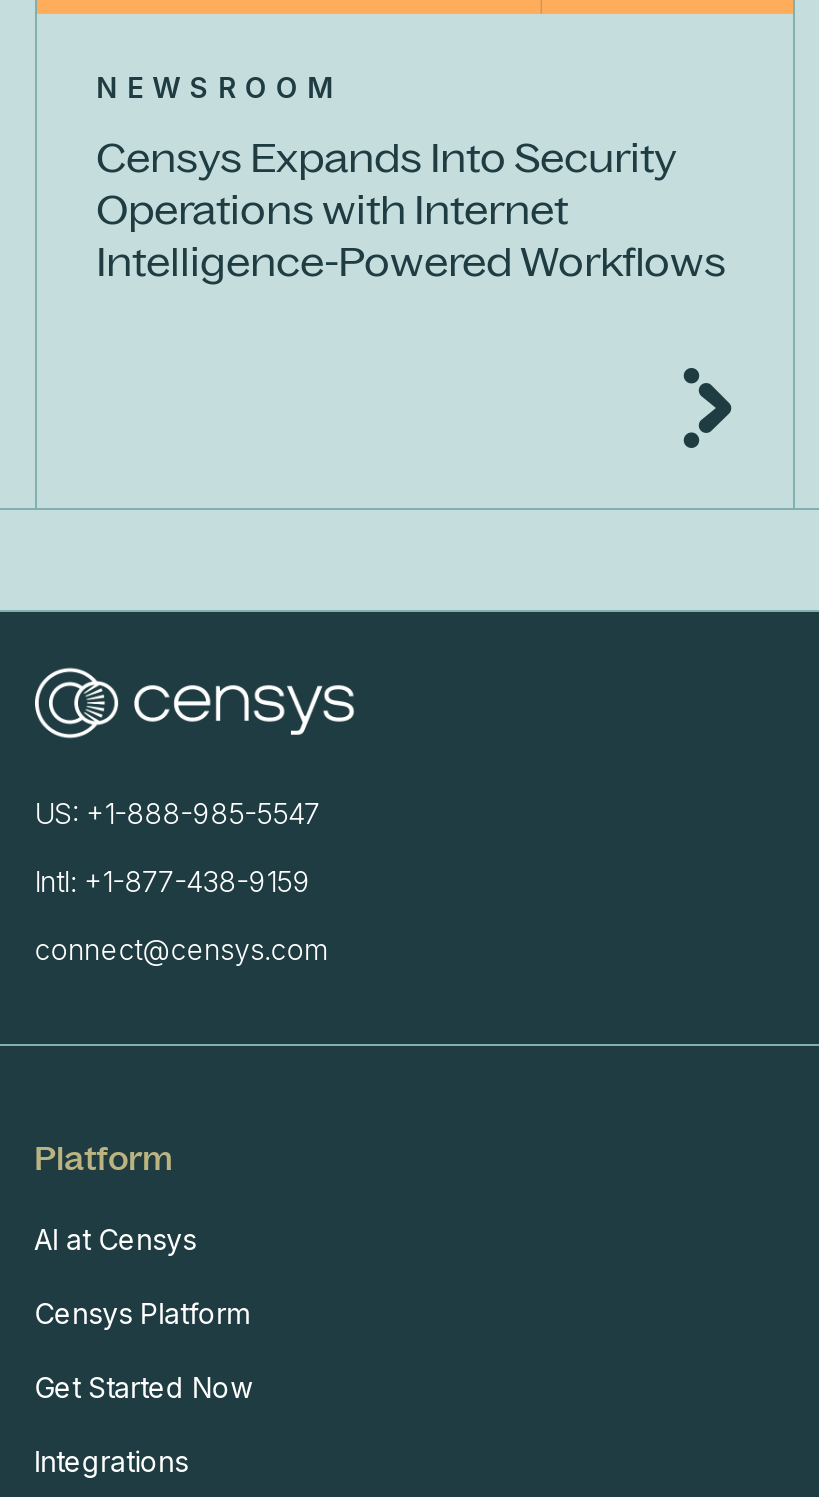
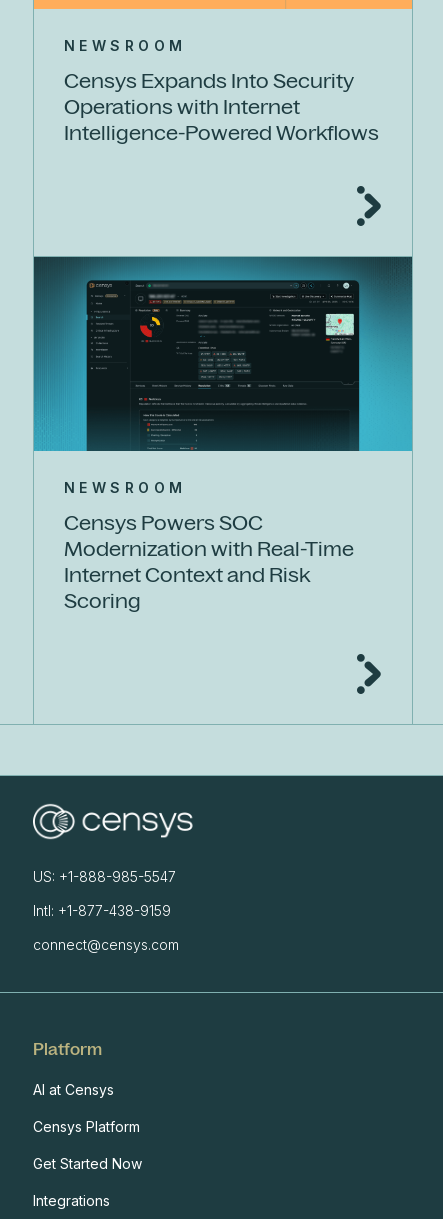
+ [image]
+ NEWSROOM
+ Censys Powers SOC
+ Modernization with Real-Time
+ Internet Context and Risk
+ Scoring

● WHAT IS BEING ASKED
Your response should consist solely of the lines from the one containing "Censys Powers SOC" to the end of the entries, both ends included, exactly as they appear.

● SOLUTION TO THIS EXERCISE
+ Censys Powers SOC
+ Modernization with Real-Time
+ Internet Context and Risk
+ Scoring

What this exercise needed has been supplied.